### WHAT YOU HAVE TO DO
Give the number of lines in the entries below that contain "requirements". Write nothing besides it.

(DATA FOR REVIEW begins)

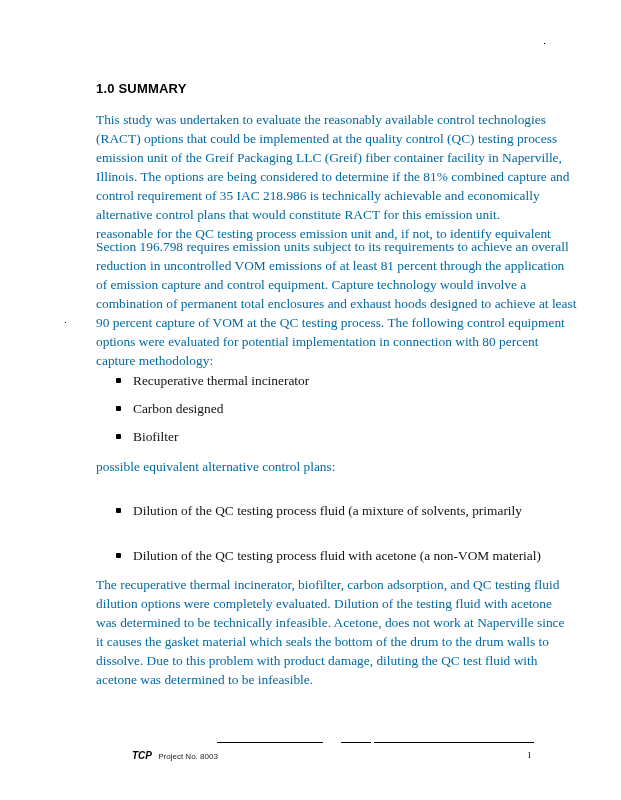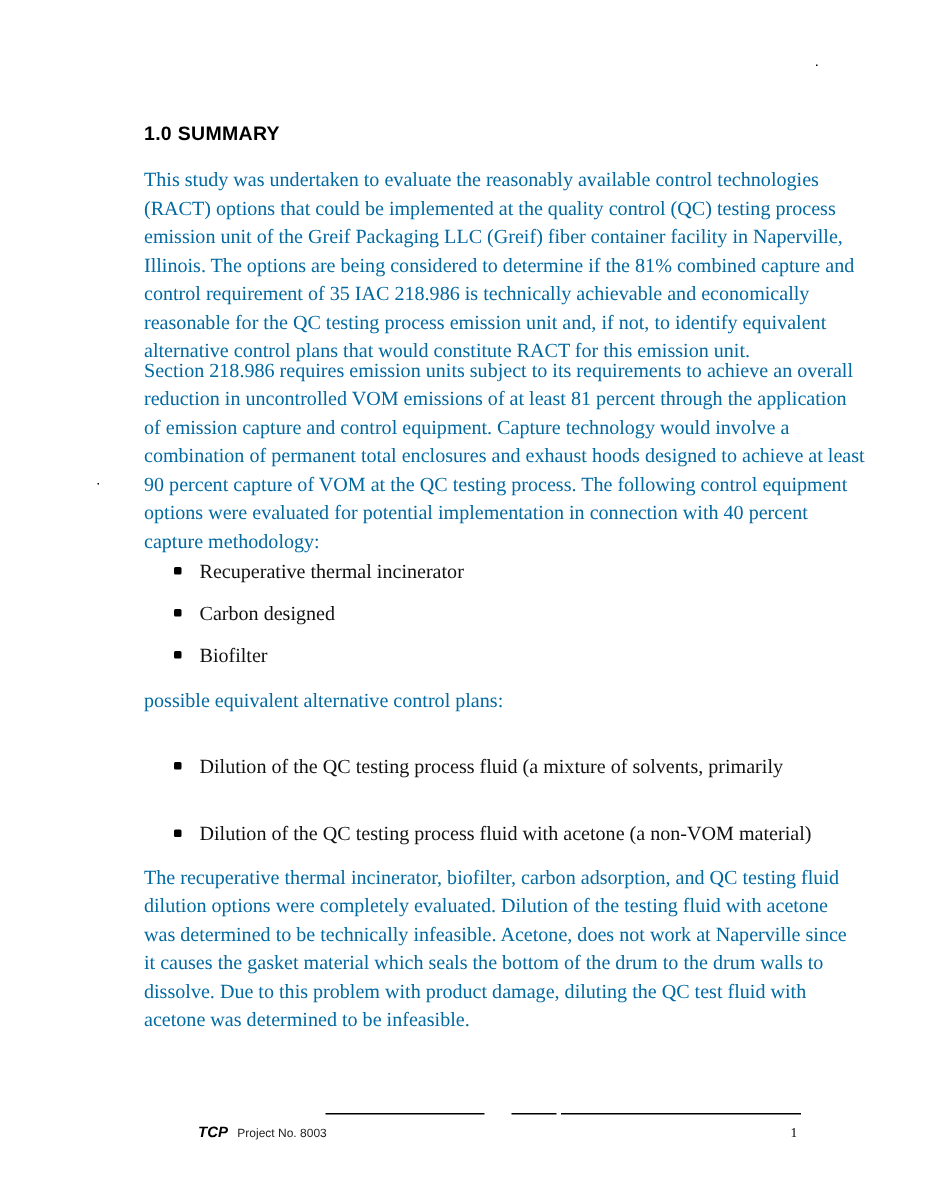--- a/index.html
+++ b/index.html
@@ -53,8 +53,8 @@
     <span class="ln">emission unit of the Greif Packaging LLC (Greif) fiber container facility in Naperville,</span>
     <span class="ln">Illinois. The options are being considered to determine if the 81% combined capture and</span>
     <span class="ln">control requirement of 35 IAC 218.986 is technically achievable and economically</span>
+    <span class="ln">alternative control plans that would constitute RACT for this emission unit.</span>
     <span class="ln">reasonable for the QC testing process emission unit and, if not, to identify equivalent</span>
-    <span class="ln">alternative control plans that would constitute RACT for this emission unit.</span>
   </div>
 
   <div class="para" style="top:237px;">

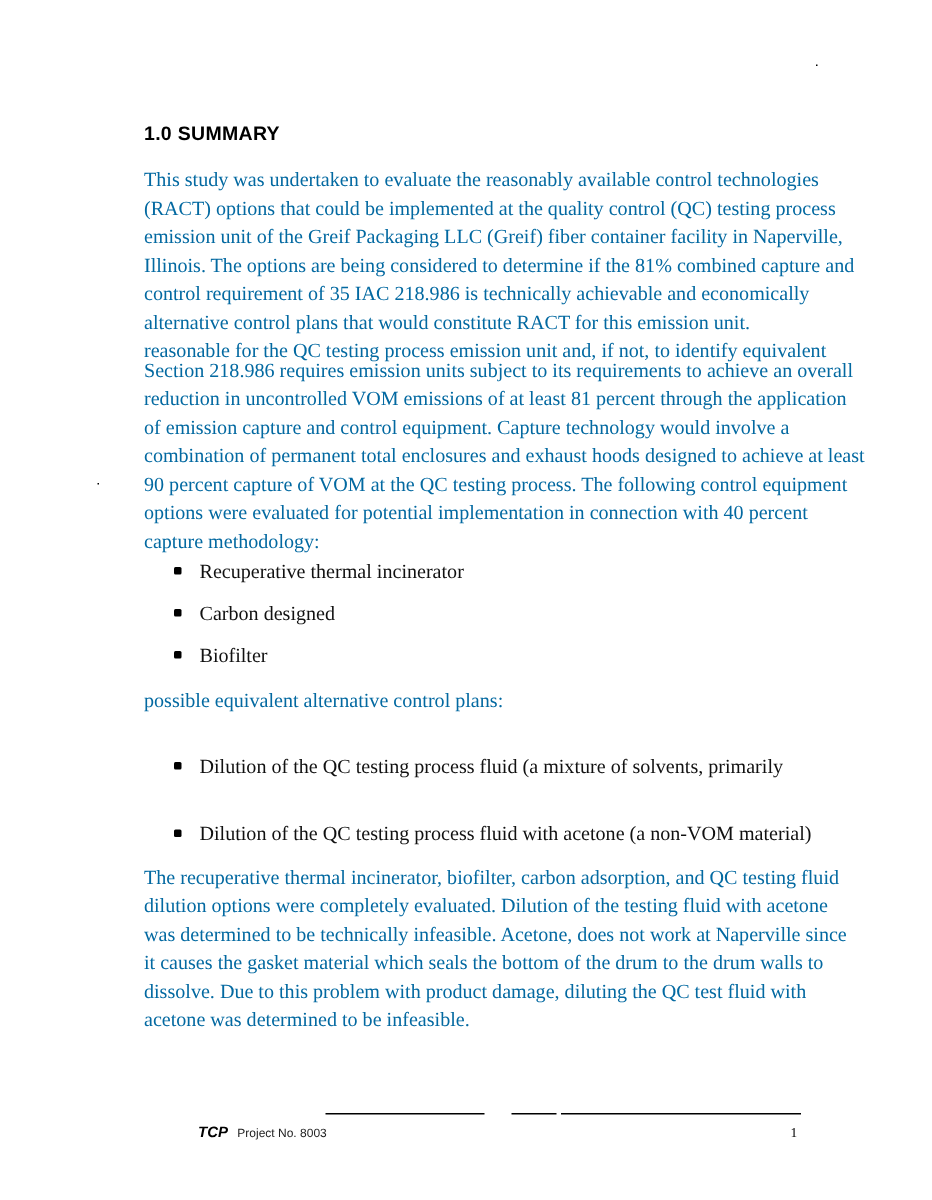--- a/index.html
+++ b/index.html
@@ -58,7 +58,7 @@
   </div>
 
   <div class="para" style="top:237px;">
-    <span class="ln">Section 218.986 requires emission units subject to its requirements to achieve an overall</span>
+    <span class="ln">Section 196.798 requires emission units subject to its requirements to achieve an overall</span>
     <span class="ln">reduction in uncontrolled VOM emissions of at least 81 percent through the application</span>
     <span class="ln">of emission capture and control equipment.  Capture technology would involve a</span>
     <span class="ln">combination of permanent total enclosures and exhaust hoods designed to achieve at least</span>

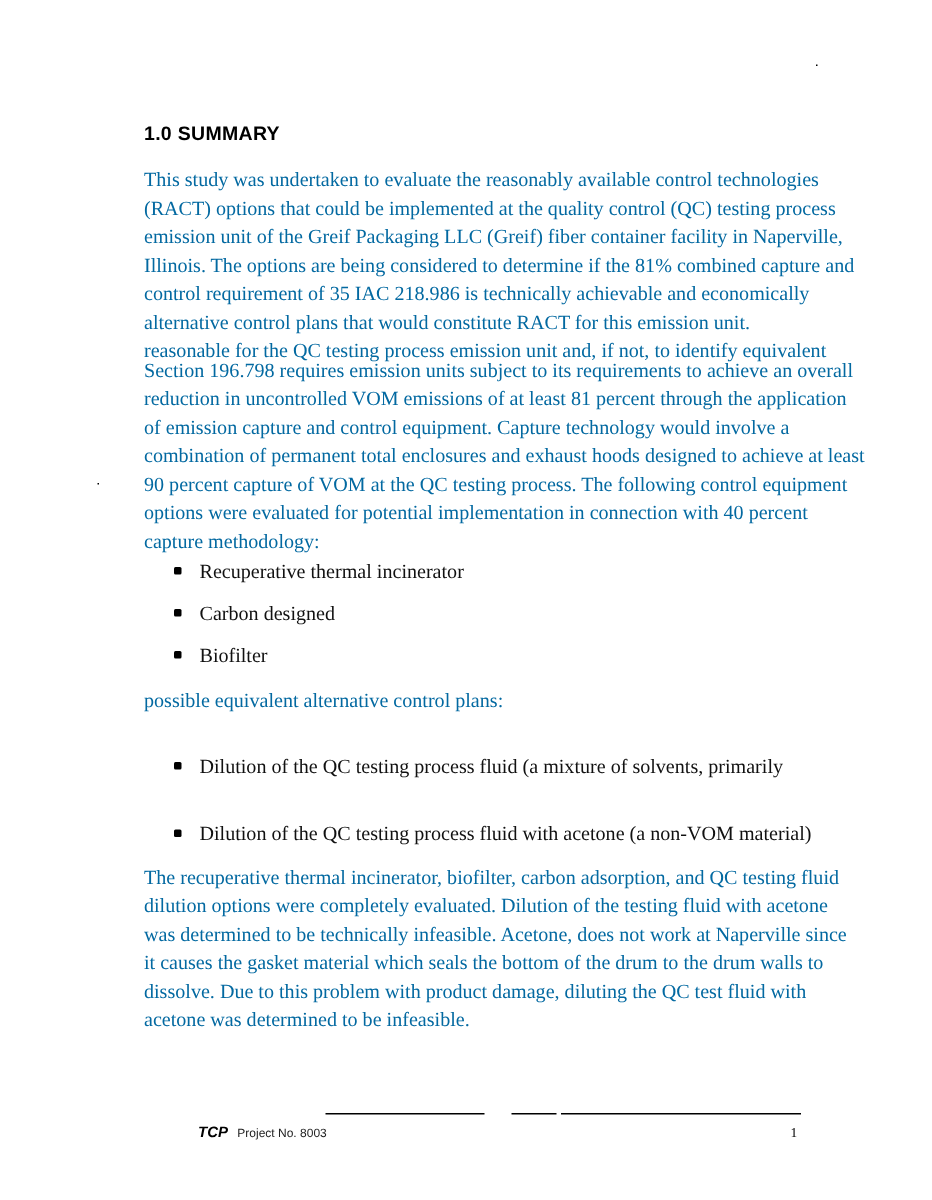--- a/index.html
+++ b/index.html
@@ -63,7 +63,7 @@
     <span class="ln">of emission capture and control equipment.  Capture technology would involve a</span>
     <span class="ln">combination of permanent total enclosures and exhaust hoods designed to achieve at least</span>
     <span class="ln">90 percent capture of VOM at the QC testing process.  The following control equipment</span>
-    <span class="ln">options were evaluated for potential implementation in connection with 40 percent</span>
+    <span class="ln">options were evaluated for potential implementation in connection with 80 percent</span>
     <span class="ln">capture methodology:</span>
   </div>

(DATA FOR REVIEW ends)

### ANSWER TO THE EXERCISE
2